Quand’era un “bad boy” faceva spesso disperare papà Ercole, che, alla fine, spedì il rampollo in Australia per allontanarlo dalle cattive amicizie e da altre voci ancora peggiori, un possibile sequestro di persona. Era il lontano 1978, Massimo Cellino, classe 1956, da allora è cambiato poco o nulla, almeno nel carattere. Ha fatto sempre il guascone: a casa, sui banchi di scuola, nei caffè della “Cagliari bene” e ora nel calcio. Oppure ha fatto e fa ancora il “ducetto”, con un decalogo ristretto al solo comandamento: «O con me o contro di me». Massimo Cellino è stato e continua a essere un provocatore, che nel 2003 annuncia all’Ansa: «Ho un dossier esplosivo che farà saltare in aria la bolla del calcio italiano», ma quelle carte nessuno le ha ancora o mai viste. O se volete, è stato ed è ancora un ribelle. Non solo nella vita, ma anche nella musica, con quella passione dichiarata per il rock duro, tanto da fondare un band, i Maurilius, e avere in bacheca non si sa bene quante chitarre elettriche.

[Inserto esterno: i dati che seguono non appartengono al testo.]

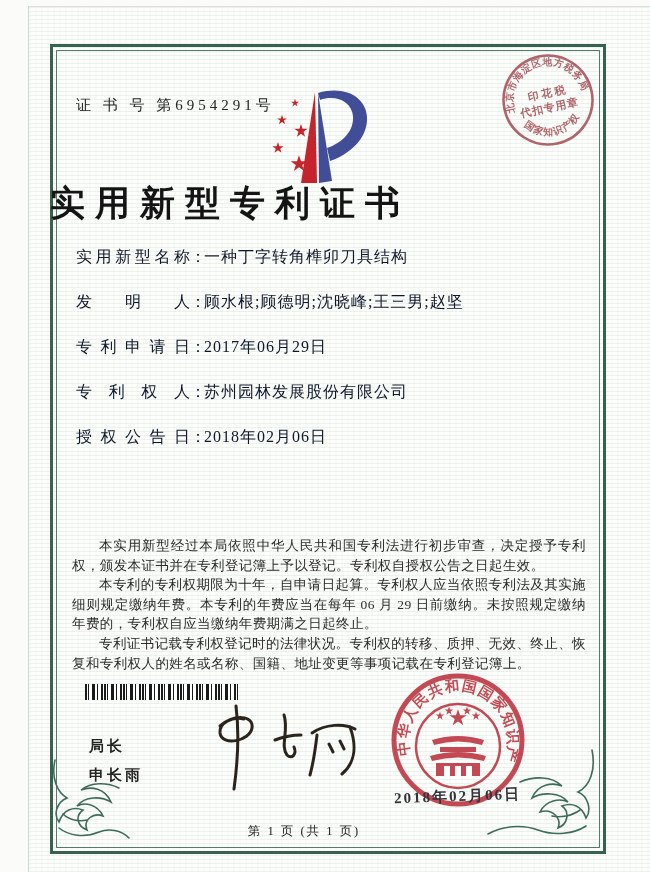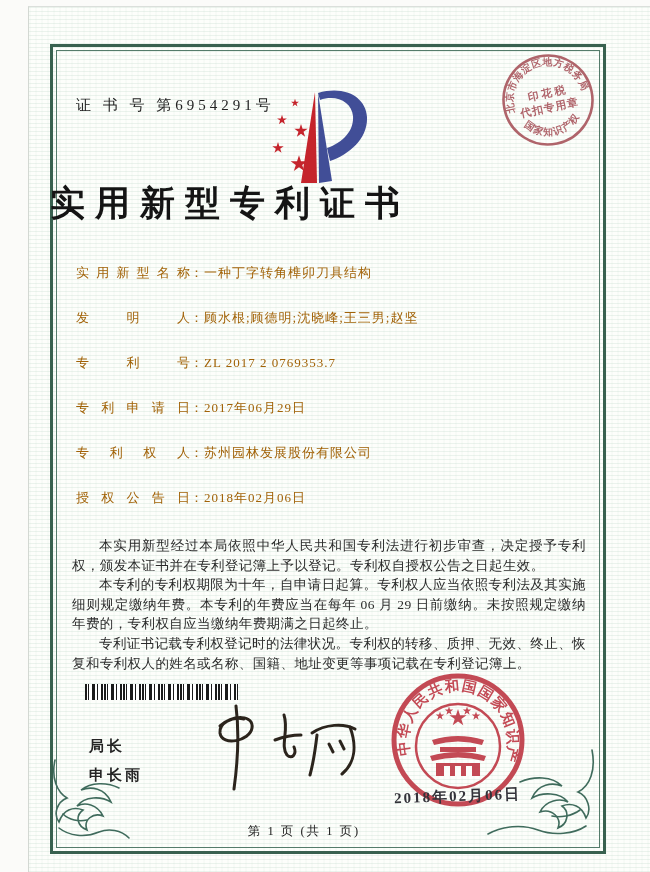--- a/index.html
+++ b/index.html
@@ -33,7 +33,7 @@
     position:absolute;left:50px;top:180px;width:602px;
     font-size:35px;font-weight:bold;letter-spacing:10px;color:#141414;
   }
-  .fields{position:absolute;left:76px;top:261px;width:480px;font-size:13px;color:#a16207;}
+  .fields{position:absolute;left:76px;top:245px;width:480px;font-size:16px;color:#0f172a;}
   .frow{margin-bottom:21px;line-height:24px;white-space:nowrap;}
   .flabel{
     display:inline-block;width:114px;vertical-align:bottom;

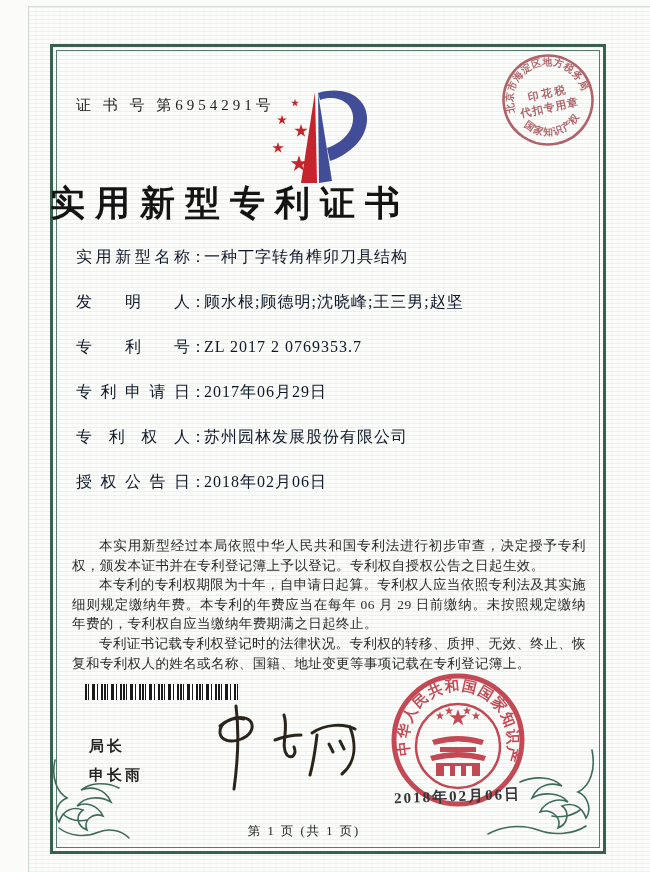--- a/index.html
+++ b/index.html
@@ -103,7 +103,6 @@
 <div class="fields">
   <div class="frow"><span class="flabel">实用新型名称</span><span class="fcolon">：</span><span class="fvalue">一种丁字转角榫卯刀具结构</span></div>
   <div class="frow"><span class="flabel">发明人</span><span class="fcolon">：</span><span class="fvalue">顾水根;顾德明;沈晓峰;王三男;赵坚</span></div>
-  <div class="frow"><span class="flabel">专利号</span><span class="fcolon">：</span><span class="fvalue">ZL 2017 2 0769353.7</span></div>
   <div class="frow"><span class="flabel">专利申请日</span><span class="fcolon">：</span><span class="fvalue">2017年06月29日</span></div>
   <div class="frow"><span class="flabel">专利权人</span><span class="fcolon">：</span><span class="fvalue">苏州园林发展股份有限公司</span></div>
   <div class="frow"><span class="flabel">授权公告日</span><span class="fcolon">：</span><span class="fvalue">2018年02月06日</span></div>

E per finire qualcuno, a Cagliari, dice che negli ultimi mesi, è stato persino ingrato e lo dice per due motivi. Primo, aver obbligato la squadra di “tutti i sardi”, è così dallo scudetto di Gigi Riva in poi, a traslocare l’anno scorso nella lontana Trieste. Secondo, aver piazzato questa stagione sulle gloriose maglie rossoblù, il marchio della Tirrenia, società di navigazione poco amata da “tutti i sardi”. Insomma, un doppio affronto. Ma Cellino è fatto così: prendere o lasciare. Dal 1992 quando con un bel po’ di miliardi delle vecchie lire, in contanti e frutto degli ottimi affari della ditta di famiglia, la Sem Molini, grano, pasta e affini, acquista il da alcuni imprenditori locali, che anni prima avevano salvato il sodalizio dal fallimento. Guarda caso anche allora il padre di Cellino non è d’accordo con gli affari del figlio, ma a vincere è ancora chi diventerà quell’anno uno dei più giovani presidenti della Serie A e oggi è quello in sella da più tempo, vent’anni, davanti anche a Berlusconi.

Nella sua lunga carriera sul prato verde, il patron rossoblù ha continuato a fare da cattivo e si è subito conquistato la fama di mangia allenatori, con oltre venti licenziamenti in tronco, compreso quello clamoroso di un’icona, Giovanni Trapattoni. Perché Cellino è stato e continua a essere così: un uomo sopra le righe. Che ha avuto più di una disavventura giudiziaria: nel 1996, la guardia di finanza lo arresta per aver truffato l’Unione Europea con la compravendita di grano e lui, rinchiuso in carcere, dà ordine al suo staff: «Voglio magliette e scarpini per i detenuti». Poi prima di essere processato, sceglie la scorciatoia del patteggiamento, un anno e tre mesi, ma poi andrà in giro a dire: «Mi hanno incastrato perché sono uno scomodo».